Your task is to write out the lines from the line containing "left: 77px;" through the last line of the material, exactly.

══ Data for the task

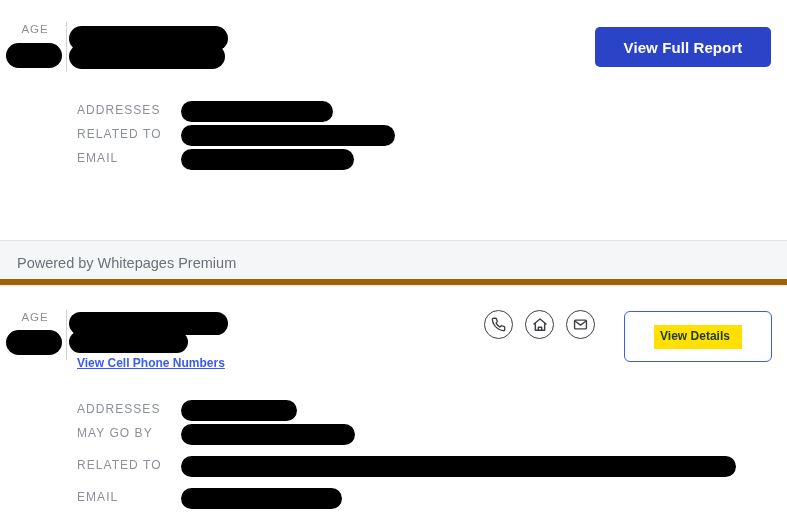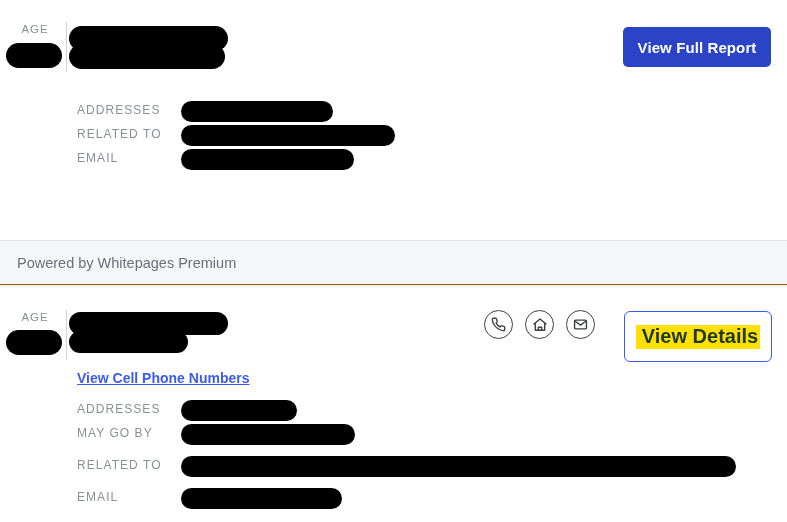--- a/index.html
+++ b/index.html
@@ -152,7 +152,7 @@
     position: absolute;
     right: 16px;
     top: 27px;
-    width: 148px;
+    width: 176px;
     height: 40px;
     background: #2b44c7;
     color: #ffffff;

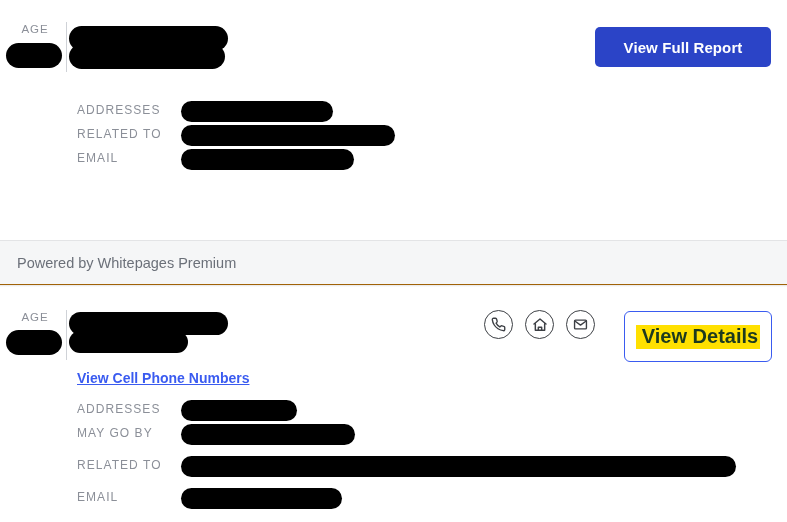--- a/index.html
+++ b/index.html
@@ -175,7 +175,7 @@
     height: 45px;
     background: #f5f6f7;
     border-top: 1px solid #e3e4e6;
-    border-bottom: 1px solid #a16207;
+    border-bottom: 6px solid #a16207;
     box-sizing: border-box;
   }
   #powered-by-text {

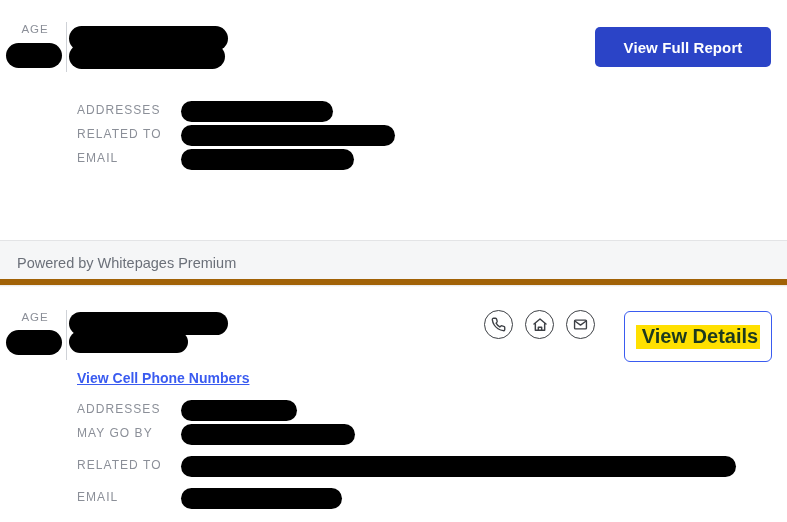--- a/index.html
+++ b/index.html
@@ -237,10 +237,10 @@
   #view-details-label {
     background: #ffe000;
     color: #1d3a1f;
-    font-size: 20px;
+    font-size: 12px;
     font-weight: bold;
     font-family: "Liberation Sans", sans-serif;
-    padding: 3px 2px 4px 6px;
+    padding: 3px 12px 4px 6px;
     line-height: 17px;
     white-space: nowrap;
   }

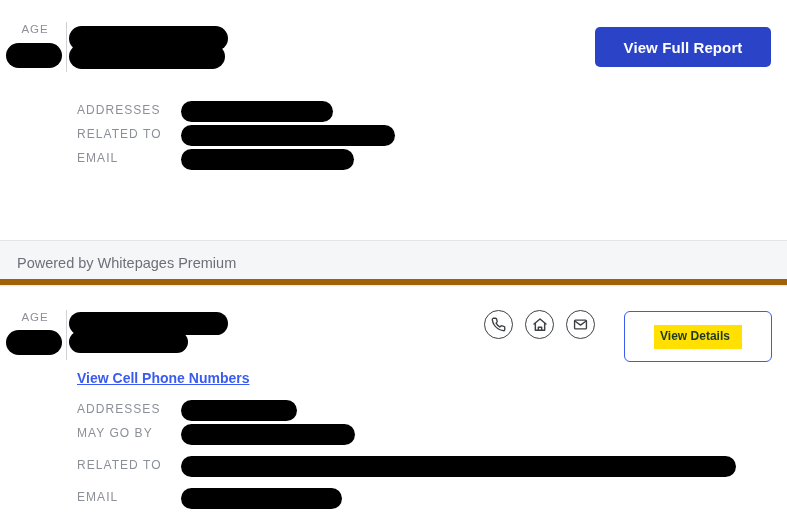--- a/index.html
+++ b/index.html
@@ -137,8 +137,8 @@
   #cell-phone-link {
     position: absolute;
     left: 77px;
-    top: 370px;
-    font-size: 14px;
+    top: 356px;
+    font-size: 12px;
     font-weight: bold;
     color: #3a5bf0;
     text-decoration: underline;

════

Written solution
     left: 77px;
-    top: 370px;
-    font-size: 14px;
+    top: 356px;
+    font-size: 12px;
     font-weight: bold;
     color: #3a5bf0;
     text-decoration: underline;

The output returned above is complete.